▶ **WORK TO COMPLETE**
Reproduce this listing from its first line through the line with "border:1px solid #ffffff;", inclusive, leaving out all that follows.
_ _ _
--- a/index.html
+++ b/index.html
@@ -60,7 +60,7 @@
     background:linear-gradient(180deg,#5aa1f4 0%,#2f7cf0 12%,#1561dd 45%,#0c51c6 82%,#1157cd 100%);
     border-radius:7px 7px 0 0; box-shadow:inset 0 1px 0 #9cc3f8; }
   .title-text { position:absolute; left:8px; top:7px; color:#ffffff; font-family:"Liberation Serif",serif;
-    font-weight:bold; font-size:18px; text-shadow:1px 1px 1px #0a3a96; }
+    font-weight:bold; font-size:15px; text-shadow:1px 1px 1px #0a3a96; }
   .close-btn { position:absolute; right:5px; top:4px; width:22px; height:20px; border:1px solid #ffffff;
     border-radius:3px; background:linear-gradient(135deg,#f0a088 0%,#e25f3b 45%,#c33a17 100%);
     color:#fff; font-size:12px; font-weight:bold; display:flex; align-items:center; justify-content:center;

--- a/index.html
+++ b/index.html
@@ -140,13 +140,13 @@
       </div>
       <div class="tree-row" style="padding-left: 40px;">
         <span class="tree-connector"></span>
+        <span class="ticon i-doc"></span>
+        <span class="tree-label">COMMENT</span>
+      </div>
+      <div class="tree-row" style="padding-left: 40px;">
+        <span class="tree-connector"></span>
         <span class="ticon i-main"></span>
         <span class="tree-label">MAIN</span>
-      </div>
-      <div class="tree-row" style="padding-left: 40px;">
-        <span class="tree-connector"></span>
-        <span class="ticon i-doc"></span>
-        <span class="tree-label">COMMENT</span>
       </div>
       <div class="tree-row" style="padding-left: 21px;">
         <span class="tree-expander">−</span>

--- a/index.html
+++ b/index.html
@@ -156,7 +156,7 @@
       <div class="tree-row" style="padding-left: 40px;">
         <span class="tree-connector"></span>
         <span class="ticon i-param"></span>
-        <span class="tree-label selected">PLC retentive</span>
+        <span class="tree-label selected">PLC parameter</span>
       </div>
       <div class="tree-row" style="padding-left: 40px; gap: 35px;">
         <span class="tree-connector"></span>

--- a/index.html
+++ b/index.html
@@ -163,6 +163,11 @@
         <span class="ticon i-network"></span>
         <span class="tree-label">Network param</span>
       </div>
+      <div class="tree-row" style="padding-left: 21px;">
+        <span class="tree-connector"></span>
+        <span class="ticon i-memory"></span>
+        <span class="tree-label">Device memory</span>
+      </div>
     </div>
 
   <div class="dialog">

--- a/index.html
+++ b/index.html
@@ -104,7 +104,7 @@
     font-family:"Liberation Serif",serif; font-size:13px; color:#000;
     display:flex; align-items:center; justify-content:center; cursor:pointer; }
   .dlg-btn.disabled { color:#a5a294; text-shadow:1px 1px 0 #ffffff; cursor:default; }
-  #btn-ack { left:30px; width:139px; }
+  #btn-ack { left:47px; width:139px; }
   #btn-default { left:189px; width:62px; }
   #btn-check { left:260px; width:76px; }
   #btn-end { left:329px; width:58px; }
_ _ _
▶ **RESULT FOR THIS TASK**
--- a/index.html
+++ b/index.html
@@ -60,7 +60,7 @@
     background:linear-gradient(180deg,#5aa1f4 0%,#2f7cf0 12%,#1561dd 45%,#0c51c6 82%,#1157cd 100%);
     border-radius:7px 7px 0 0; box-shadow:inset 0 1px 0 #9cc3f8; }
   .title-text { position:absolute; left:8px; top:7px; color:#ffffff; font-family:"Liberation Serif",serif;
-    font-weight:bold; font-size:18px; text-shadow:1px 1px 1px #0a3a96; }
+    font-weight:bold; font-size:15px; text-shadow:1px 1px 1px #0a3a96; }
   .close-btn { position:absolute; right:5px; top:4px; width:22px; height:20px; border:1px solid #ffffff;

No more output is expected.